── Data supplied

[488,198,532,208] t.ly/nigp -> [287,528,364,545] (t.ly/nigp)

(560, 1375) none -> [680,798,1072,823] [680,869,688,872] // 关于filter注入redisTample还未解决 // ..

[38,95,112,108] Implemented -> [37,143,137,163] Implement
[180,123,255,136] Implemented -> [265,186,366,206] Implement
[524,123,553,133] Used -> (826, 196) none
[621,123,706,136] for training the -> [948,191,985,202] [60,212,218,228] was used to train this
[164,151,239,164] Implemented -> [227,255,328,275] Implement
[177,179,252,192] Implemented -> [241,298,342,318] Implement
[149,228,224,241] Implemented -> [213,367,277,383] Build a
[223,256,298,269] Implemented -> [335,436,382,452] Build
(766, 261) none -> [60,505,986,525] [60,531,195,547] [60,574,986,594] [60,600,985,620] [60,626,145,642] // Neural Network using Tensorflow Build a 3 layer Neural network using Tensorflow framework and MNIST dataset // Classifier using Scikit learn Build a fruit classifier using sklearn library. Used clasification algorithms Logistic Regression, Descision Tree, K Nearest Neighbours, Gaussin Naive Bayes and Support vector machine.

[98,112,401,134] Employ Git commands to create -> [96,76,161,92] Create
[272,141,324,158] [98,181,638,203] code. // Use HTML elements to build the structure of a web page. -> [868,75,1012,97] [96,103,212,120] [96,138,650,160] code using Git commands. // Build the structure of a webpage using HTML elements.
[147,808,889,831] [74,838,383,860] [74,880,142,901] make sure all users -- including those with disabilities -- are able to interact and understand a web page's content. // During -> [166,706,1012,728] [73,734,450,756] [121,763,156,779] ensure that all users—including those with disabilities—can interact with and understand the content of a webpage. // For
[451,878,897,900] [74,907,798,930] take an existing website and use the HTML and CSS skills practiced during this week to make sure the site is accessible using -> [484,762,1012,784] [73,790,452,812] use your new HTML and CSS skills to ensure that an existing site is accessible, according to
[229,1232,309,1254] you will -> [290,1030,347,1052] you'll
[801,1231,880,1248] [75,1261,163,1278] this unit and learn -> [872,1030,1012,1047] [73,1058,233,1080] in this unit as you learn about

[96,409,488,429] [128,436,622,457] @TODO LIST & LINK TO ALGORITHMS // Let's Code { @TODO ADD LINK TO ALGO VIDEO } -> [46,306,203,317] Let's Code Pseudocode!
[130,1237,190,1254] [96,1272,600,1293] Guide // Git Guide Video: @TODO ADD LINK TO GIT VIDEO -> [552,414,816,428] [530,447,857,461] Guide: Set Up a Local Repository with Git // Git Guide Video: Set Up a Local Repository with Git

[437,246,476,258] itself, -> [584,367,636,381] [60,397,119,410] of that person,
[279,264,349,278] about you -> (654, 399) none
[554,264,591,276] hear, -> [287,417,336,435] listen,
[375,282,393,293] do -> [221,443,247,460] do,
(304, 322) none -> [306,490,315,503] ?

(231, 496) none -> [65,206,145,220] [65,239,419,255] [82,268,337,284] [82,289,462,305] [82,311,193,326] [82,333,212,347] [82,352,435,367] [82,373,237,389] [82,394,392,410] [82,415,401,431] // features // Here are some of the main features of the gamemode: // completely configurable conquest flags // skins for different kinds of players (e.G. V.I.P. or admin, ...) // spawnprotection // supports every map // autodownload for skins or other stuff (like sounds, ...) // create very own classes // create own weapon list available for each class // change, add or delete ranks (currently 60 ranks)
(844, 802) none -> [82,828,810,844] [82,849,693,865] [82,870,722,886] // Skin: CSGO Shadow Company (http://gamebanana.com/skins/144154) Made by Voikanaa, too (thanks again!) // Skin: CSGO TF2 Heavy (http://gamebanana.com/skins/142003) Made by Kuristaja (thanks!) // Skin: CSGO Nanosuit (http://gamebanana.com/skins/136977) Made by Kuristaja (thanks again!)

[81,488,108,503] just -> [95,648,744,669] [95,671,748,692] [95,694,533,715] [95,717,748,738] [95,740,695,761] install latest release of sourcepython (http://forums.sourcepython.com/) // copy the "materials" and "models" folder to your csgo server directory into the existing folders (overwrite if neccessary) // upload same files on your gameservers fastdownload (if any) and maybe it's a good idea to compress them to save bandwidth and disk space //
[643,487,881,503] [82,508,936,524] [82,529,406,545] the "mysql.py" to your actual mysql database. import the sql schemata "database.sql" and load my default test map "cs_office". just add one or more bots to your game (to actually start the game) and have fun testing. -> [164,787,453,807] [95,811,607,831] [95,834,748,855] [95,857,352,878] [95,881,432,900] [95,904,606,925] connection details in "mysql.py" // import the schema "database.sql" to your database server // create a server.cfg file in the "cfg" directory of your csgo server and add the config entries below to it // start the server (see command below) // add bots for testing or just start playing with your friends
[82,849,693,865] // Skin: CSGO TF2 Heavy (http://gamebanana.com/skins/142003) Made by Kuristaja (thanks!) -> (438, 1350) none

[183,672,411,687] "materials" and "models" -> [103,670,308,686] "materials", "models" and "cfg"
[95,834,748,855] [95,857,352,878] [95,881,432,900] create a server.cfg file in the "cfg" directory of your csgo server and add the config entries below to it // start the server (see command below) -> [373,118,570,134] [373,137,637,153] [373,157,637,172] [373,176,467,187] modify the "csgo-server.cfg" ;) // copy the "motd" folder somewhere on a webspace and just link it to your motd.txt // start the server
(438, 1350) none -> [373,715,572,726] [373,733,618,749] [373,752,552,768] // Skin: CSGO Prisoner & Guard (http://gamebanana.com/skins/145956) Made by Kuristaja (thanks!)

────

## Work to complete
Transcribe each line of the listing exactly.

## Task solution
[488,198,532,208] t.ly/nigp -> [287,528,364,545] (t.ly/nigp)

(560, 1375) none -> [680,798,1072,823] [680,869,688,872] // 关于filter注入redisTample还未解决 // ..

[38,95,112,108] Implemented -> [37,143,137,163] Implement
[180,123,255,136] Implemented -> [265,186,366,206] Implement
[524,123,553,133] Used -> (826, 196) none
[621,123,706,136] for training the -> [948,191,985,202] [60,212,218,228] was used to train this
[164,151,239,164] Implemented -> [227,255,328,275] Implement
[177,179,252,192] Implemented -> [241,298,342,318] Implement
[149,228,224,241] Implemented -> [213,367,277,383] Build a
[223,256,298,269] Implemented -> [335,436,382,452] Build
(766, 261) none -> [60,505,986,525] [60,531,195,547] [60,574,986,594] [60,600,985,620] [60,626,145,642] // Neural Network using Tensorflow Build a 3 layer Neural network using Tensorflow framework and MNIST dataset // Classifier using Scikit learn Build a fruit classifier using sklearn library. Used clasification algorithms Logistic Regression, Descision Tree, K Nearest Neighbours, Gaussin Naive Bayes and Support vector machine.

[98,112,401,134] Employ Git commands to create -> [96,76,161,92] Create
[272,141,324,158] [98,181,638,203] code. // Use HTML elements to build the structure of a web page. -> [868,75,1012,97] [96,103,212,120] [96,138,650,160] code using Git commands. // Build the structure of a webpage using HTML elements.
[147,808,889,831] [74,838,383,860] [74,880,142,901] make sure all users -- including those with disabilities -- are able to interact and understand a web page's content. // During -> [166,706,1012,728] [73,734,450,756] [121,763,156,779] ensure that all users—including those with disabilities—can interact with and understand the content of a webpage. // For
[451,878,897,900] [74,907,798,930] take an existing website and use the HTML and CSS skills practiced during this week to make sure the site is accessible using -> [484,762,1012,784] [73,790,452,812] use your new HTML and CSS skills to ensure that an existing site is accessible, according to
[229,1232,309,1254] you will -> [290,1030,347,1052] you'll
[801,1231,880,1248] [75,1261,163,1278] this unit and learn -> [872,1030,1012,1047] [73,1058,233,1080] in this unit as you learn about

[96,409,488,429] [128,436,622,457] @TODO LIST & LINK TO ALGORITHMS // Let's Code { @TODO ADD LINK TO ALGO VIDEO } -> [46,306,203,317] Let's Code Pseudocode!
[130,1237,190,1254] [96,1272,600,1293] Guide // Git Guide Video: @TODO ADD LINK TO GIT VIDEO -> [552,414,816,428] [530,447,857,461] Guide: Set Up a Local Repository with Git // Git Guide Video: Set Up a Local Repository with Git

[437,246,476,258] itself, -> [584,367,636,381] [60,397,119,410] of that person,
[279,264,349,278] about you -> (654, 399) none
[554,264,591,276] hear, -> [287,417,336,435] listen,
[375,282,393,293] do -> [221,443,247,460] do,
(304, 322) none -> [306,490,315,503] ?

(231, 496) none -> [65,206,145,220] [65,239,419,255] [82,268,337,284] [82,289,462,305] [82,311,193,326] [82,333,212,347] [82,352,435,367] [82,373,237,389] [82,394,392,410] [82,415,401,431] // features // Here are some of the main features of the gamemode: // completely configurable conquest flags // skins for different kinds of players (e.G. V.I.P. or admin, ...) // spawnprotection // supports every map // autodownload for skins or other stuff (like sounds, ...) // create very own classes // create own weapon list available for each class // change, add or delete ranks (currently 60 ranks)
(844, 802) none -> [82,828,810,844] [82,849,693,865] [82,870,722,886] // Skin: CSGO Shadow Company (http://gamebanana.com/skins/144154) Made by Voikanaa, too (thanks again!) // Skin: CSGO TF2 Heavy (http://gamebanana.com/skins/142003) Made by Kuristaja (thanks!) // Skin: CSGO Nanosuit (http://gamebanana.com/skins/136977) Made by Kuristaja (thanks again!)

[81,488,108,503] just -> [95,648,744,669] [95,671,748,692] [95,694,533,715] [95,717,748,738] [95,740,695,761] install latest release of sourcepython (http://forums.sourcepython.com/) // copy the "materials" and "models" folder to your csgo server directory into the existing folders (overwrite if neccessary) // upload same files on your gameservers fastdownload (if any) and maybe it's a good idea to compress them to save bandwidth and disk space //
[643,487,881,503] [82,508,936,524] [82,529,406,545] the "mysql.py" to your actual mysql database. import the sql schemata "database.sql" and load my default test map "cs_office". just add one or more bots to your game (to actually start the game) and have fun testing. -> [164,787,453,807] [95,811,607,831] [95,834,748,855] [95,857,352,878] [95,881,432,900] [95,904,606,925] connection details in "mysql.py" // import the schema "database.sql" to your database server // create a server.cfg file in the "cfg" directory of your csgo server and add the config entries below to it // start the server (see command below) // add bots for testing or just start playing with your friends
[82,849,693,865] // Skin: CSGO TF2 Heavy (http://gamebanana.com/skins/142003) Made by Kuristaja (thanks!) -> (438, 1350) none

[183,672,411,687] "materials" and "models" -> [103,670,308,686] "materials", "models" and "cfg"
[95,834,748,855] [95,857,352,878] [95,881,432,900] create a server.cfg file in the "cfg" directory of your csgo server and add the config entries below to it // start the server (see command below) -> [373,118,570,134] [373,137,637,153] [373,157,637,172] [373,176,467,187] modify the "csgo-server.cfg" ;) // copy the "motd" folder somewhere on a webspace and just link it to your motd.txt // start the server
(438, 1350) none -> [373,715,572,726] [373,733,618,749] [373,752,552,768] // Skin: CSGO Prisoner & Guard (http://gamebanana.com/skins/145956) Made by Kuristaja (thanks!)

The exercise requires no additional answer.